Dites vous bien que ce qui se joue en famille connaît des développements similaires en milieu scolaire. Savoir l'analyser vous permettra de faire les bonnes remarques et de poser les bonnes questions aux enseignants.

Surtout il ne faut pas hésiter à solliciter une aide appropriée. Un enfant ne s'élève pas qu'avec ses parents mais aussi avec son entourage social (école etc). On sait à quel point l'environnement social peut être toxique pour les TDAH, ce qui va vous obliger à être un parent plus armé que les autres. Armé pour gérer mieux qu'un autre le quotidien de votre TDAH. Dans cette quête, vous trouverez notamment conseil auprès des parents concernés ainsi qu'auprès de quelques professionnels. Apprennez à vous faire confiance car peu sont susceptibles de s'occuper correctement de votre enfant sans votre participation. Ainsi en est-il notamment des enseignants, des moniteurs et professeurs de sport et de tous ceux qui jouent un rôle dans la vie sociale de votre TDAH. Dès que c'est possible choisissez l'école, les clubs de sport, bref tous les cadres sociaux dans lesquels il sera appelé à évoluer de la petite enfance à l'adolescence. Vous lui donnerez ainsi les meilleurs atouts pour devenir un adulte équilibré.

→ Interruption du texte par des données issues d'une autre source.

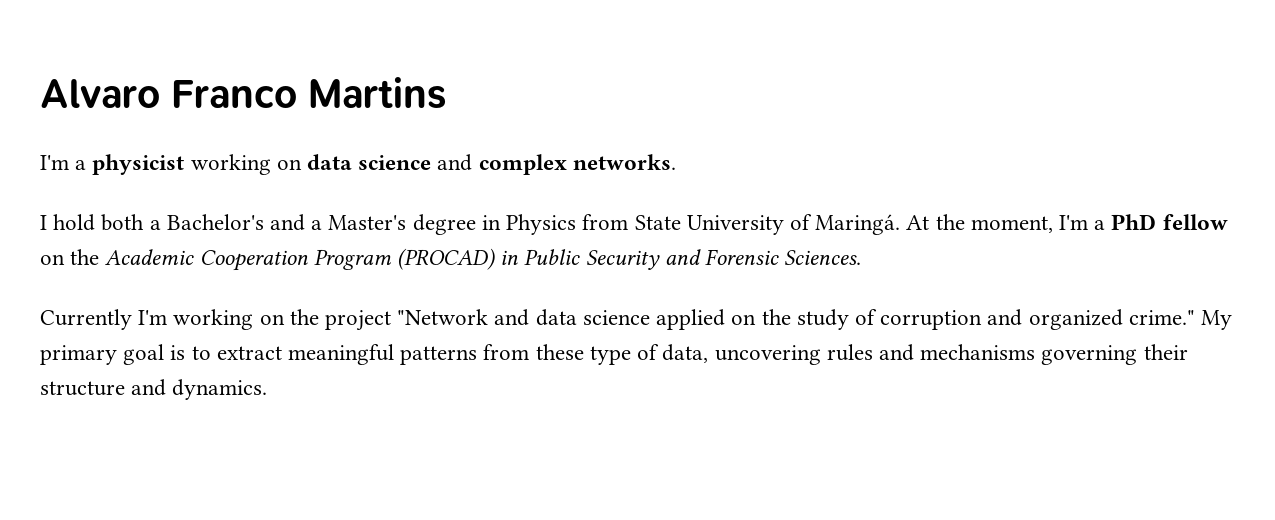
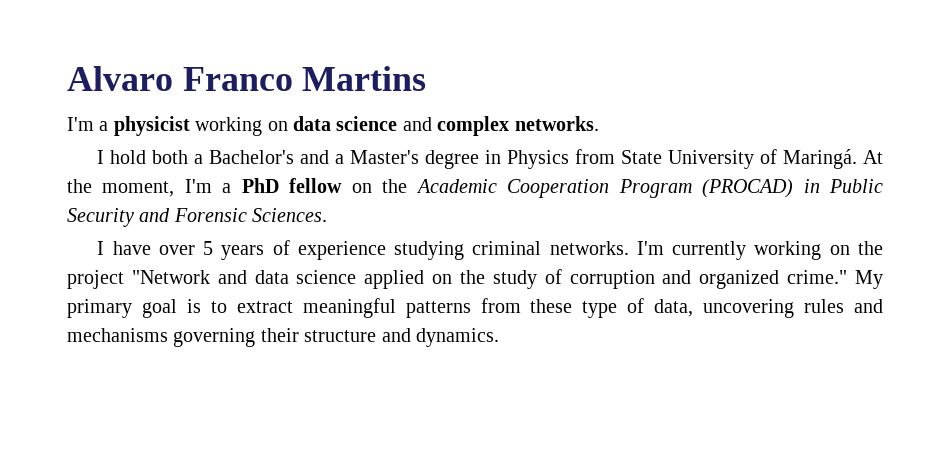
[40,309,168,330] Currently I'm -> [97,240,747,260] I have over 5 years of experience studying criminal networks. I'm currently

On sait que cela suppose dans certains cas, de «mettre le reste de la famille au pas» voire de se passer de son aide ou même de couper les ponts pour pouvoir éduquer ses enfants «tranquillement» Une certaine solitude peut être au rendez-vous. Car vous trouverez peu de monde pour vous comprendre.

En fait, il faudra faire en sorte que l'environnement dans lequel évoluera votre enfant soit porteur en agissant tant au niveau familial que social. Tout est à construire. Pendant des années, vous ne verrez pas de changement radical. Vous serez arrivés à maintenir votre enfant scolarisé dans de bonnes conditions et vous aurez su adopter une éducation adaptée qui limitera les effets les plus gênants de son comportement. Généralement vous devrez attendre qu'il quitte l'adolescence et s'approche de l'âge adulte pour constater une évolution importante. Il passe inaperçu en collectivité, il s'en sort assez bien dans son travail. Toutes choses que vous aurez favorisées en créant autour de lui un environnement adapté.

Eduquer un TDAH, c'est plus que pour un autre enfant, s'inscrire dans la durée.... reste à le faire admettre à tous ceux qui font partie de la vie sociale de votre enfant et en particulier aux enseignants : pour cette profession, la perspective ne dépasse pas l'année, et ils attendent des améliorations en quelques semaines. La perspective des TDAH, elle, se chiffre sur 10 ou 15 ans. Un décalage qui concerne tous les enfants dits "à particularités".